Konsep ini menurut penulis, akan efektif jika disadari dengan baik, dan tentu
ini berproses tidak perlu tergesa gesa dengan hasilnya, namun nikmati
prosesnya. Kondisi burnout akan berkurang seiring dengan produktivitas
yang kita kerjakan.
4.
Membangun Kepercayaan Kepada
Sesama, dikutip dari bahan https://klc2.kemenkeu.go.id/
“ The best way to find out if you can trust somebody is to trust them “
_Earnest Hemingway. Tidak perlu membebani diri dengan pekerjaan diluar
kemampuan, tetapi berbagi tugaslah, komunikasikan dengan baik dengan rekan
kerja hal hal berat yang tidak mampu diselesaikan sendiri, membangun hubungan
yang positif dan menularkan kebiasaan baik yang mungkin sudah dimiliki selama
ini.
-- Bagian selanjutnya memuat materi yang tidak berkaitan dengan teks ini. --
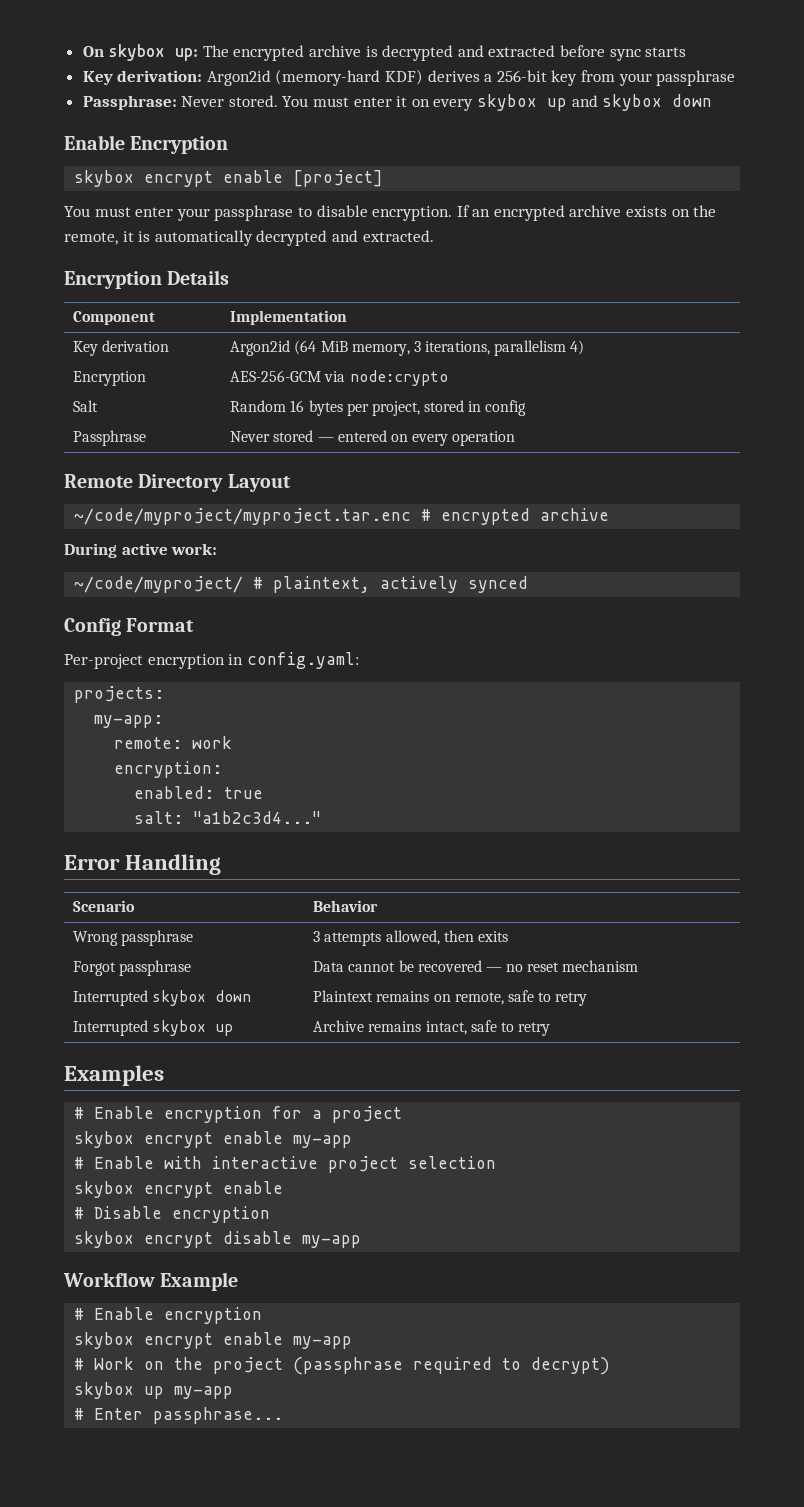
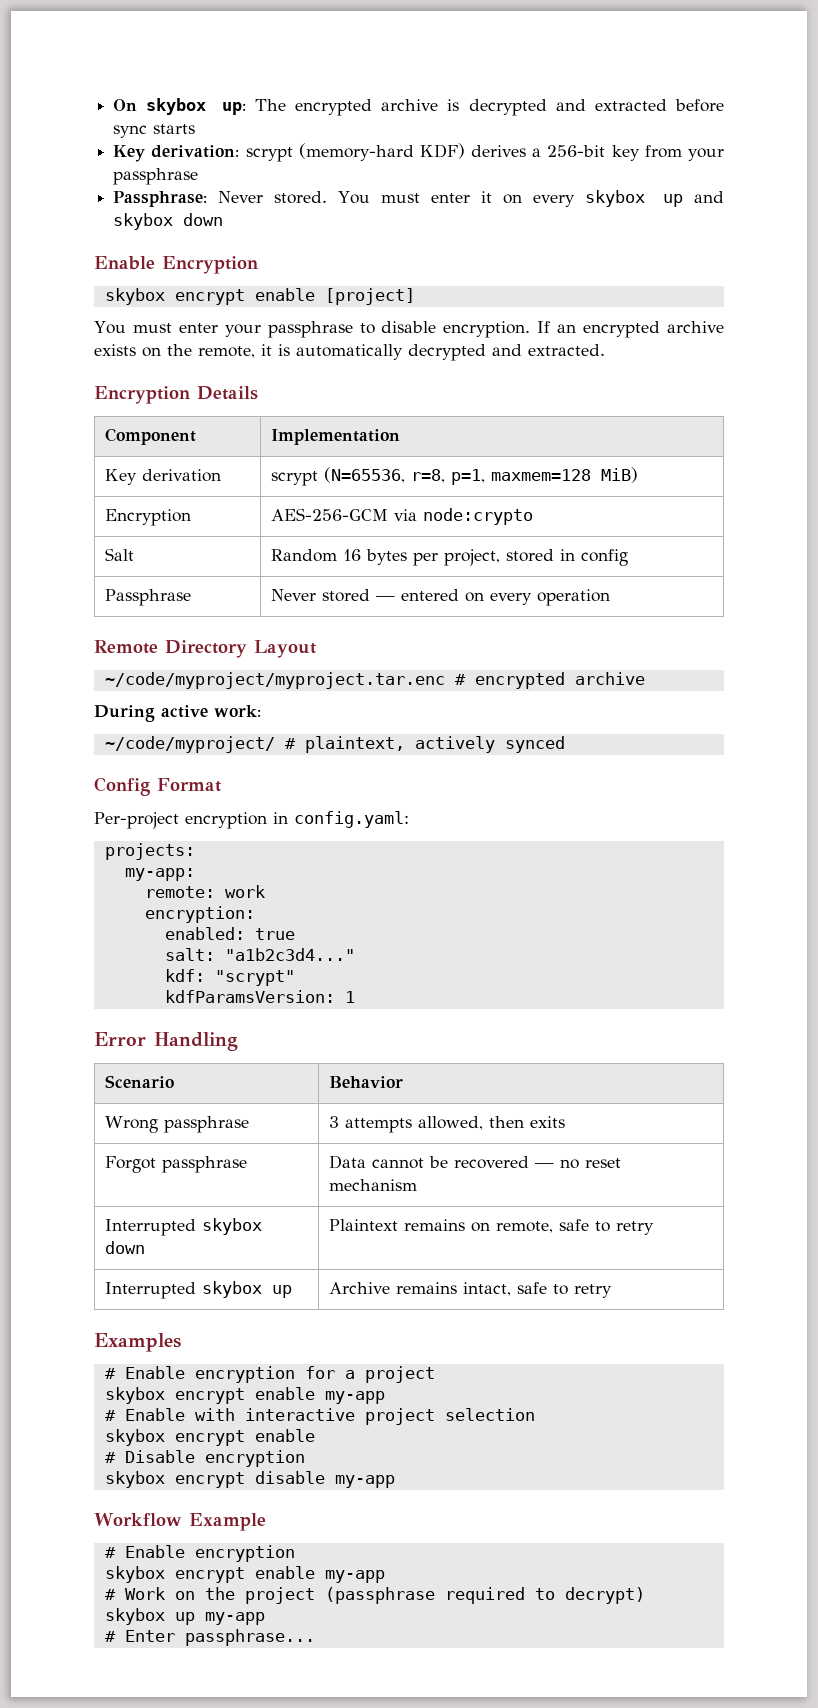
- Key derivation: Argon2id (memory-hard KDF) derives a 256-bit key from your passphrase
+ Key derivation: scrypt (memory-hard KDF) derives a 256-bit key from your passphrase
- Key derivation | Argon2id (64 MiB memory, 3 iterations, parallelism 4)
+ Key derivation | scrypt (N=65536, r=8, p=1, maxmem=128 MiB)
+ kdf: "scrypt"
+ kdfParamsVersion: 1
Dengan menciptakan kondisi yang baik, maka kondisi burnout, diharapkan
dapat diselesaikan dengan baik juga.
5. Kelola Stress dengan Bijak, memberi
kesempatan kepada diri untuk rileks, kontemplasi diri, tersenyum dan berfikir
positif, olah raga, menekuni hobi, atau bahkan menciptakan sesuatu yang baru yang
membuat kita bahagia, tentu akan mendatangkan lebih banyak mendatangkan energi
positif. Akibatnya, pikiran lelah dan kondisi burnout tidak akan datang lagi
menghampiri kita. Ketika energi positif dalam diri kita lebih banyak, tentu
akhirnya produktifitas kinerja kita akan semakin lebih baik. Nah ucapkan selamat tinggal pada burn out, sehingga
kita semakin produktif, sepakat? Semoga bermanfaat.